## Brief
Check each line of the listing below for the word "danger" and say how many lines have it. Nothing else should be written.

## Information given
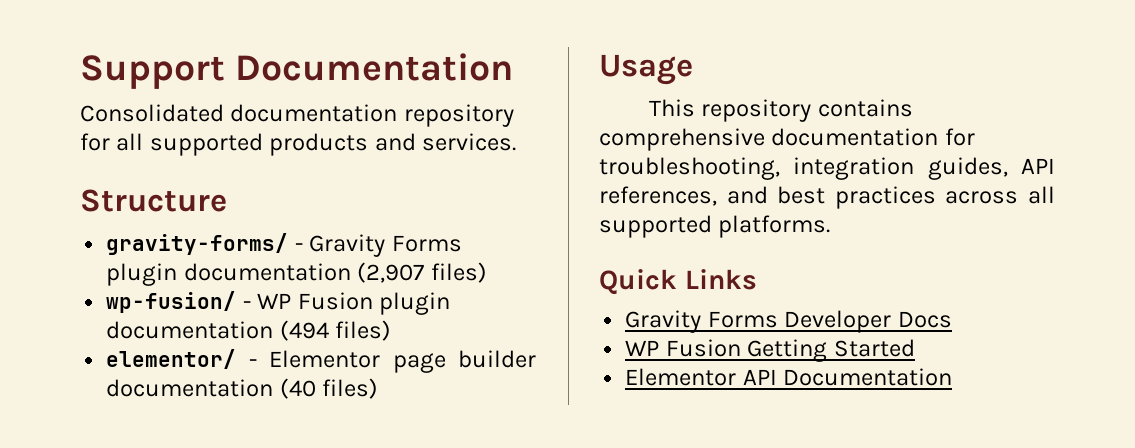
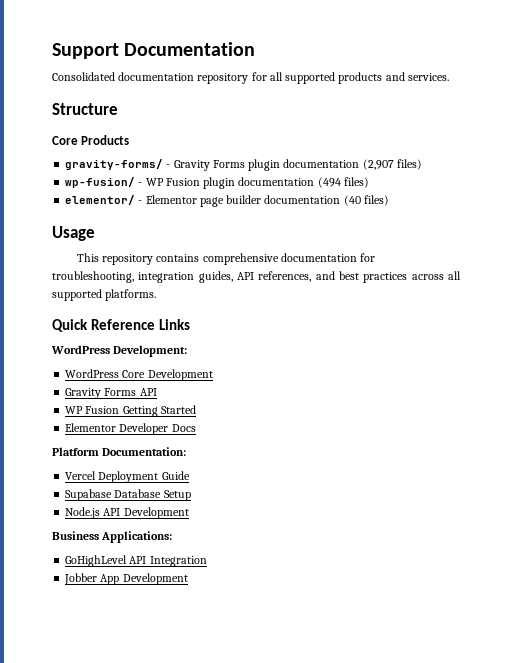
+ Core Products
- Quick Links
+ Quick Reference Links
- Gravity Forms Developer Docs
+ WordPress Development:
+ WordPress Core Development
+ Gravity Forms API
- Elementor API Documentation
+ Elementor Developer Docs
+ Platform Documentation:
+ Vercel Deployment Guide
+ Supabase Database Setup
+ Node.js API Development
+ Business Applications:
+ GoHighLevel API Integration
+ Jobber App Development

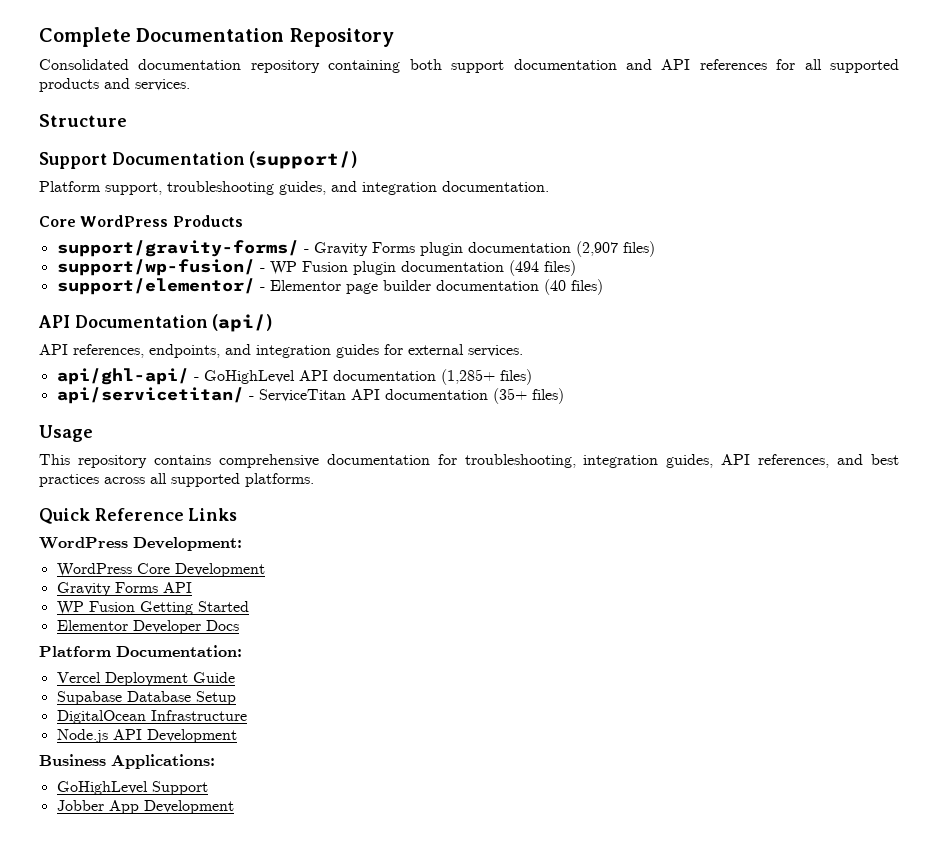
- Support Documentation
+ Complete Documentation Repository
- Consolidated documentation repository for all supported products and services.
+ Consolidated documentation repository containing both support documentation and API references for all supported products and services.
- Core Products
+ Support Documentation (support/)
+ Platform support, troubleshooting guides, and integration documentation.
+ Core WordPress Products
- gravity-forms/ - Gravity Forms plugin documentation (2,907 files)
+ support/gravity-forms/ - Gravity Forms plugin documentation (2,907 files)
- wp-fusion/ - WP Fusion plugin documentation (494 files)
+ support/wp-fusion/ - WP Fusion plugin documentation (494 files)
- elementor/ - Elementor page builder documentation (40 files)
+ support/elementor/ - Elementor page builder documentation (40 files)
+ API Documentation (api/)
+ API references, endpoints, and integration guides for external services.
+ api/ghl-api/ - GoHighLevel API documentation (1,285+ files)
+ api/servicetitan/ - ServiceTitan API documentation (35+ files)
+ DigitalOcean Infrastructure
- GoHighLevel API Integration
+ GoHighLevel Support

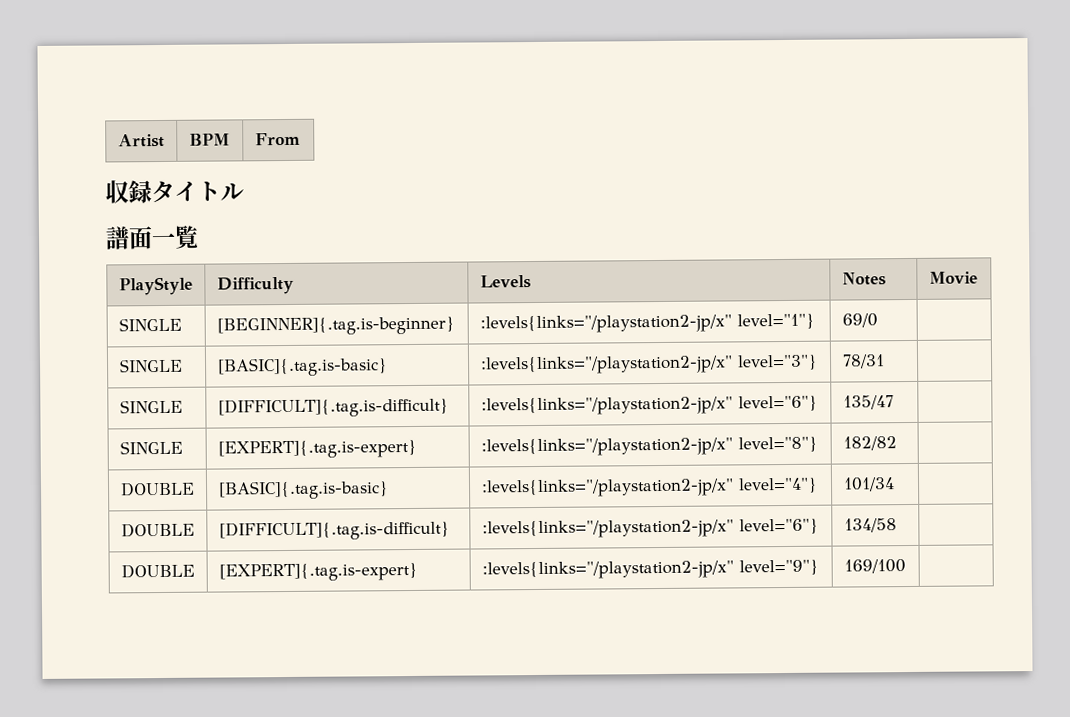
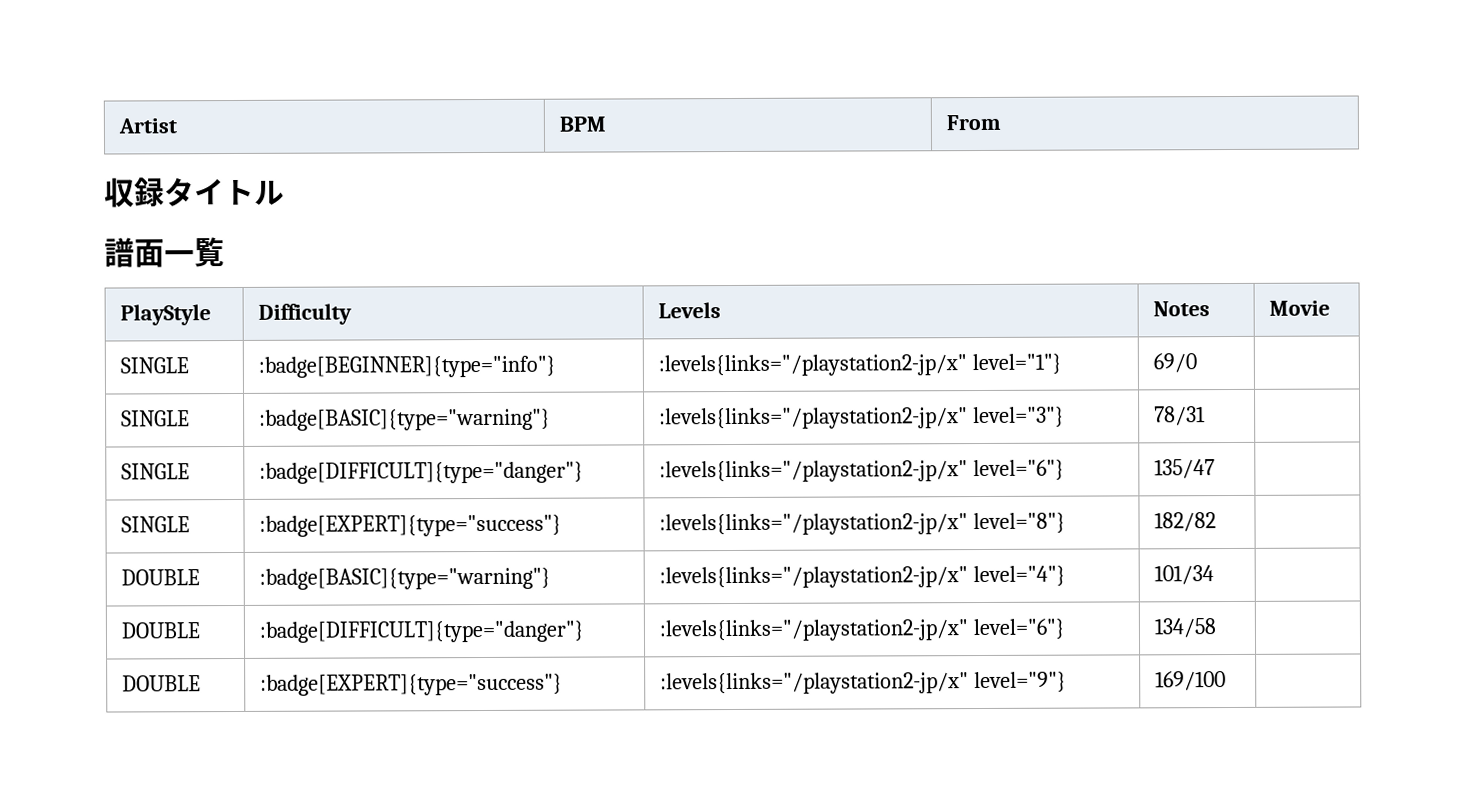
- SINGLE | [BEGINNER]{.tag.is-beginner} | :levels{links="/playstation2-jp/x" level="1"} | 69/0 |
+ SINGLE | :badge[BEGINNER]{type="info"} | :levels{links="/playstation2-jp/x" level="1"} | 69/0 |
- SINGLE | [BASIC]{.tag.is-basic} | :levels{links="/playstation2-jp/x" level="3"} | 78/31 |
+ SINGLE | :badge[BASIC]{type="warning"} | :levels{links="/playstation2-jp/x" level="3"} | 78/31 |
- SINGLE | [DIFFICULT]{.tag.is-difficult} | :levels{links="/playstation2-jp/x" level="6"} | 135/47 |
+ SINGLE | :badge[DIFFICULT]{type="danger"} | :levels{links="/playstation2-jp/x" level="6"} | 135/47 |
- SINGLE | [EXPERT]{.tag.is-expert} | :levels{links="/playstation2-jp/x" level="8"} | 182/82 |
+ SINGLE | :badge[EXPERT]{type="success"} | :levels{links="/playstation2-jp/x" level="8"} | 182/82 |
- DOUBLE | [BASIC]{.tag.is-basic} | :levels{links="/playstation2-jp/x" level="4"} | 101/34 |
+ DOUBLE | :badge[BASIC]{type="warning"} | :levels{links="/playstation2-jp/x" level="4"} | 101/34 |
- DOUBLE | [DIFFICULT]{.tag.is-difficult} | :levels{links="/playstation2-jp/x" level="6"} | 134/58 |
+ DOUBLE | :badge[DIFFICULT]{type="danger"} | :levels{links="/playstation2-jp/x" level="6"} | 134/58 |
- DOUBLE | [EXPERT]{.tag.is-expert} | :levels{links="/playstation2-jp/x" level="9"} | 169/100 |
+ DOUBLE | :badge[EXPERT]{type="success"} | :levels{links="/playstation2-jp/x" level="9"} | 169/100 |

## Answer section
2